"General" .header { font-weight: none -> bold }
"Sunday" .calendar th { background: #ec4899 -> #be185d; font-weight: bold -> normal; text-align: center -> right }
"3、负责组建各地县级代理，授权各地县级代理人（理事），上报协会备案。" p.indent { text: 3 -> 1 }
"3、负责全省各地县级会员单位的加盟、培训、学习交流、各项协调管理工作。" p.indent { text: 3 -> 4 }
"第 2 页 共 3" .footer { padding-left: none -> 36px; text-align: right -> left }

● ● ● ● ●

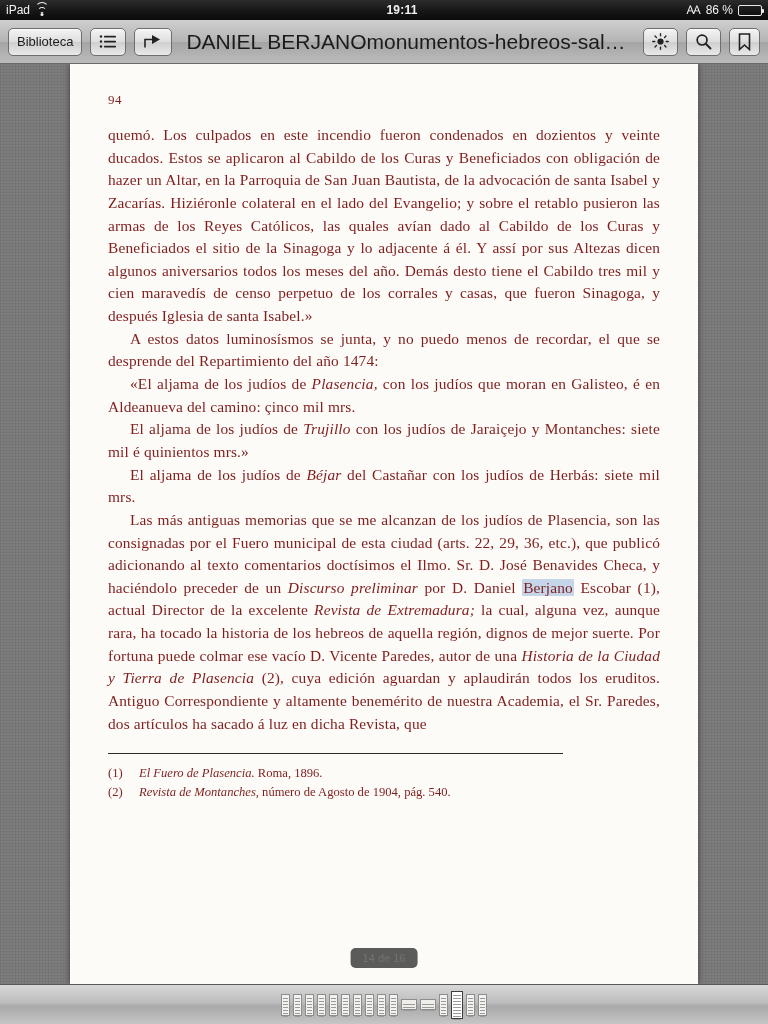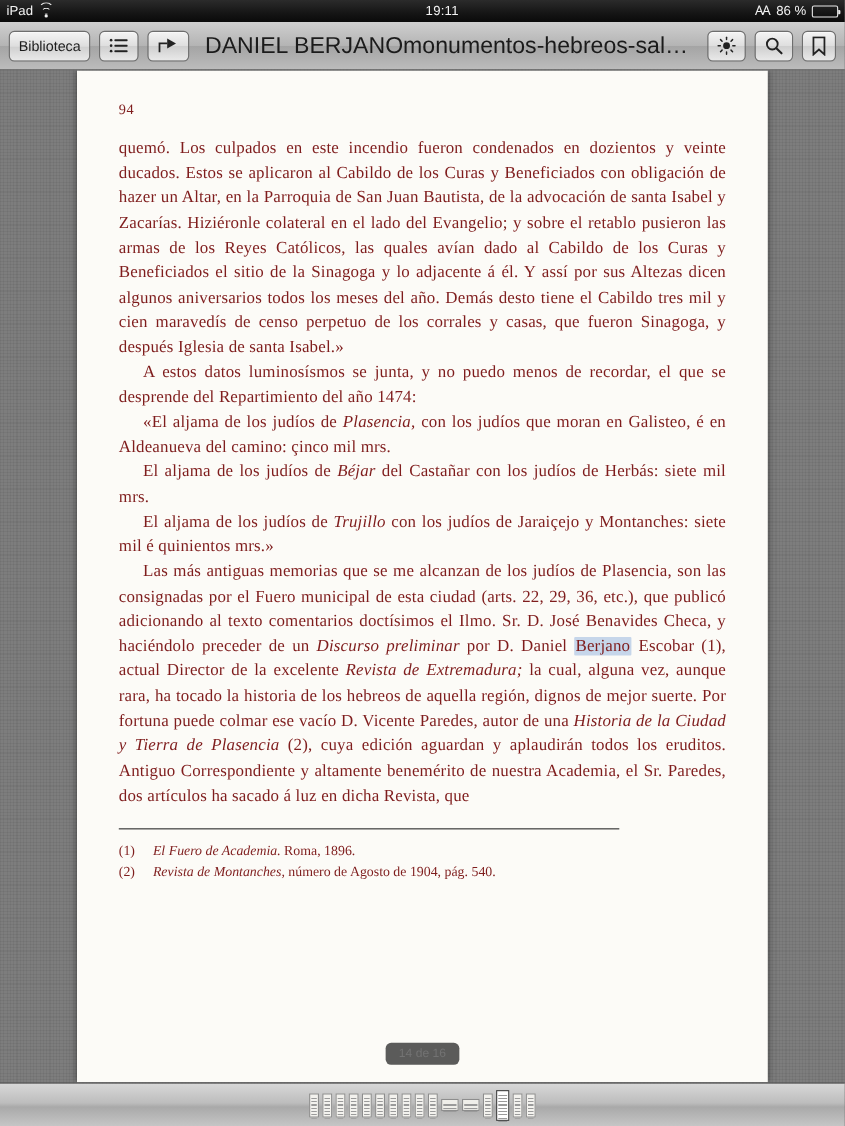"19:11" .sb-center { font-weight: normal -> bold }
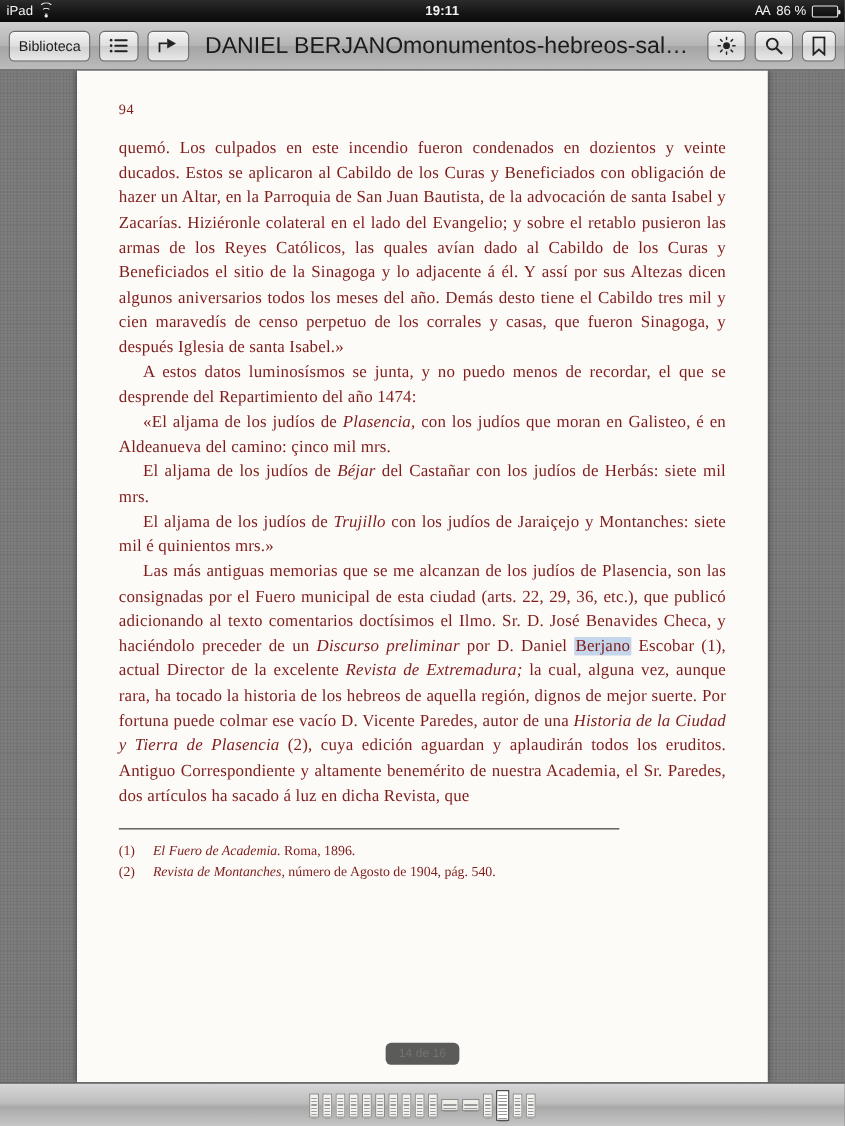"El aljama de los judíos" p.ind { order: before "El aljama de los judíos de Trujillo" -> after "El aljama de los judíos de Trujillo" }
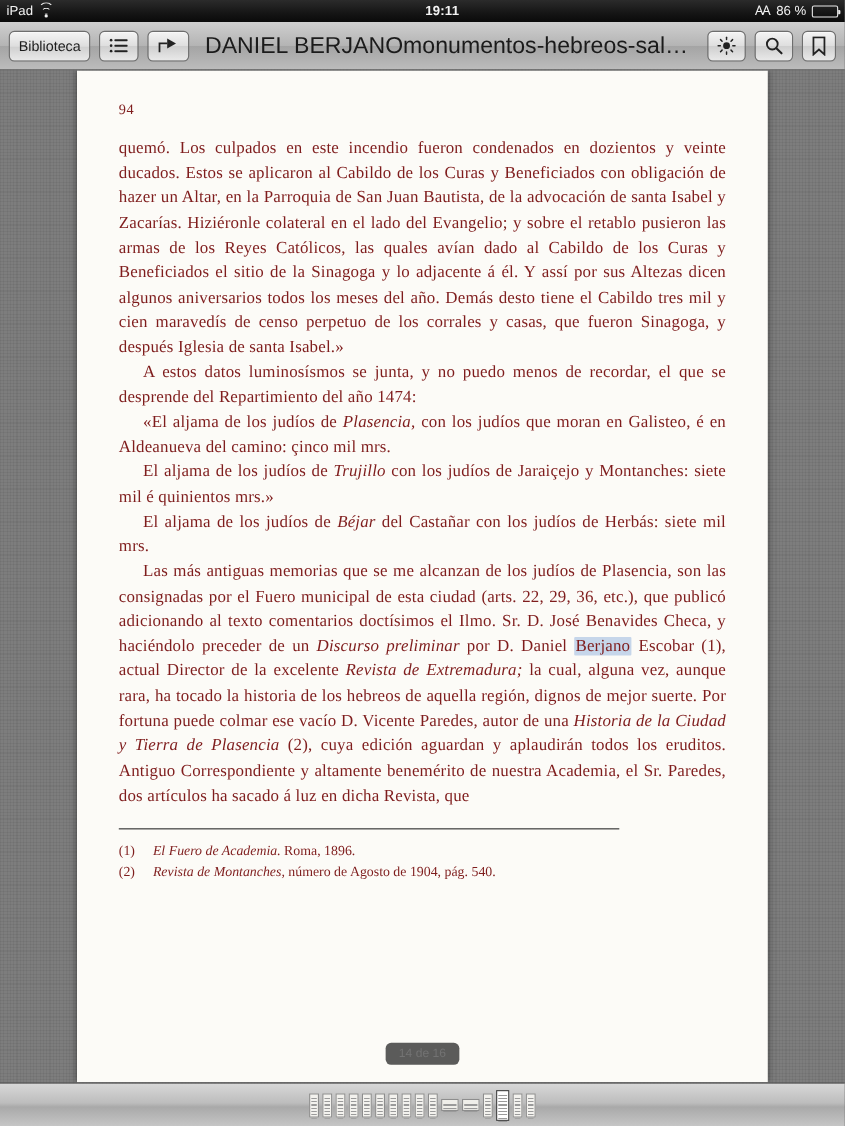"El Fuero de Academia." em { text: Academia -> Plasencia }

● ● ● ● ●

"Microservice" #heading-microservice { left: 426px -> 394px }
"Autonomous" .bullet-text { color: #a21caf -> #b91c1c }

● ● ● ● ●

# TASK GOAL:
Output exactly the lines above that lie between the line with "font-weight: normal ->" and the line with "text: Academia ->", those two lines included, and no pictures.

# ANSWER TO THE EXERCISE:
"19:11" .sb-center { font-weight: normal -> bold }
"El aljama de los judíos" p.ind { order: before "El aljama de los judíos de Trujillo" -> after "El aljama de los judíos de Trujillo" }
"El Fuero de Academia." em { text: Academia -> Plasencia }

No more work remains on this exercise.